Nata da un’idea di Paul Scheuring nel 2005, Prison Break è stata girata fra il l’Illinois - dove il set principale era costruito su ciò che restava dell'antica prigione di Joliet - il Texas e il Canada.
L'orrore del carcere riecheggia in tutte le sequenze realizzate all'interno di Joliet dove, fra gli altri, era stato rinchiuso il serial killer John Wayne Gacy. Le riprese di Prison Break hanno visto la luce anche nella sua cella, la stessa cella in cui Gacy aveva dipinto la maggior parte dei suoi discussi ritratti di clown (nella realtà usava il travestimento da clown per avvicinare le sue giovani vittime).

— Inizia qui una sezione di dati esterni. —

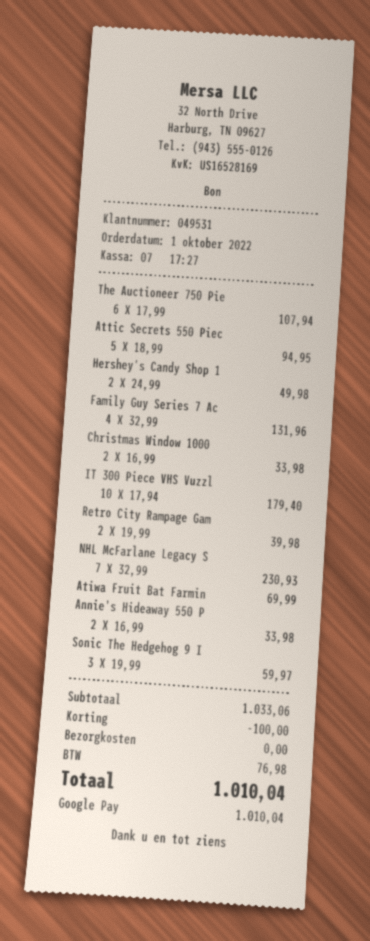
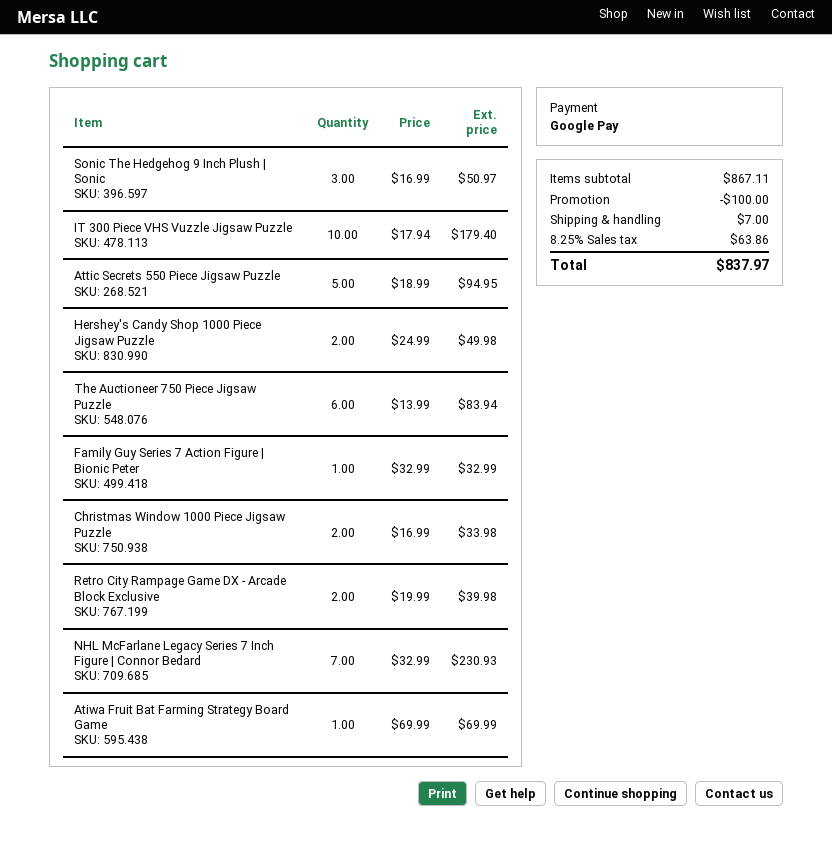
The Auctioneer 750 Pie: 6 x 17.99 = 107.94 -> 6 x 13.99 = 83.94
Family Guy Series 7 Ac: 4 x 32.99 = 131.96 -> 1 x 32.99 = 32.99
Annie's Hideaway 550 P: 2 x 16.99 = 33.98 -> none
Sonic The Hedgehog 9 I: 3 x 19.99 = 59.97 -> 3 x 16.99 = 50.97
subtotal: 1033.06 -> 867.11
shipping: 0.00 -> 7.00
tax: 76.98 -> 63.86
total: 1010.04 -> 837.97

L'inizio della storia e i sequel
Fox Broadcasting Company, la compagnia che firmava la produzione della serie, inizialmente aveva pensato di raccontare la storia ideata da Paul Scheuring con una miniserie costituita al massimo da 8 o 10 episodi.
Data la natura limitata della storia - un uomo che si fa incarcerare per far evadere il fratello - il timore dei produttori era che i passaggi narrativi potessero essere limitati, nemmeno sufficienti per una stagione tradizionale di 22-24 episodi.
Si sbagliavano, anche se - e questo va detto - la prima stagione di Prison Break è un gioiello televisivo che si pone svariati gradini sopra le successive. Il motivo per cui, nonostante una terza stagione piuttosto discutibile e una quarta francamente inguardabile, Prison Break ha avuto un seguito (tanto da essere ripresa dopo molto tempo) è uno solo. Lo stesso motivo per cui è diventata un cult con la stagione 1: Michael Scofield.
Affezionandosi ai personaggi, il pubblico era disposto a passare sopra a una sceneggiatura a corto d'idee nel corso degli anni pur di continuare a seguire i propri beniamini.
Così, Wentworth Miller si sottoponeva a sedute di trucco della durata di molte ore - 5 in media - per riprodurre i complessi tatuaggi esibiti dal suo personaggio quando si trovavano al centro della trama e Stacy Keach (ex star del cult TV: Mike Hammer), per prepararsi adeguatamente al ruolo del direttore di Fox River, ha passato sei mesi negli uffici di una prigione britannica, affiancando il direttore nell sue mansioni quotidiane.
L'inizio di Prison Break ha richiesto un grandissimo lavoro di preparazione che è stato ampiamente premiato dal pubblico: su IMDb, la prima stagione di Prison Break ha una media di voti vicina al 9 (su 10).
Ecco perché, ora che è disponibile anche su Netflix, merita di essere recuperata. Per il suo protagonista, per gli altri personaggi, per la tensione e l'avventura...
E per una curiosità (che metto nascosta per chi ancora non avesse visto la serie):
il personaggio e la storia di D.B. Cooper, ovvero il presunto nome vero del personaggio di Charles Westmoreland, interpretato da Muse Watson, sono stati ispirati da un fatto realmente accaduto. All'inizio degli anni '70, un uomo era riuscito a lanciarsi da un aereo portando con sé oltre 200.000 dollari, cifra davvero considerevole per l'epoca, dopo aver dirottato il volo e sottratto la cifra. L'uomo non è mai stato catturato e il suo nome è sempre rimasto un mistero.
Questo e molti altri fatti interessanti aspettano chi vorrà (ri)vedere l'inizio della storia di Prison Break.